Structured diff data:
--------

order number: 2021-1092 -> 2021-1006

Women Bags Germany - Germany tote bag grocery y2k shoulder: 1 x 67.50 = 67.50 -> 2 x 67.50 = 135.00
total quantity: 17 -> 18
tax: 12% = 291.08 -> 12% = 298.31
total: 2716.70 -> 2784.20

--------

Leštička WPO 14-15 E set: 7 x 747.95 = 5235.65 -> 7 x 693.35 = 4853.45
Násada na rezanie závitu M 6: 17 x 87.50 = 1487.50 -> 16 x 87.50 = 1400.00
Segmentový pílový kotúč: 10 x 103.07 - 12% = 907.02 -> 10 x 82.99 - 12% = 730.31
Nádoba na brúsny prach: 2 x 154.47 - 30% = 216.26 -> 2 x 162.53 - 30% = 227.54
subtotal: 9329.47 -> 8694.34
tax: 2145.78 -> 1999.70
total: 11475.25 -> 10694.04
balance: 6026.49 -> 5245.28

--------

YOUR GOAL:
Could you repeat exactly the lines above from the line with "Segmentový pílový kotúč: 10" up to and including the line with "balance: 6026.49 -> 5245.28", and only those?

WRITTEN SOLUTION:
Segmentový pílový kotúč: 10 x 103.07 - 12% = 907.02 -> 10 x 82.99 - 12% = 730.31
Nádoba na brúsny prach: 2 x 154.47 - 30% = 216.26 -> 2 x 162.53 - 30% = 227.54
subtotal: 9329.47 -> 8694.34
tax: 2145.78 -> 1999.70
total: 11475.25 -> 10694.04
balance: 6026.49 -> 5245.28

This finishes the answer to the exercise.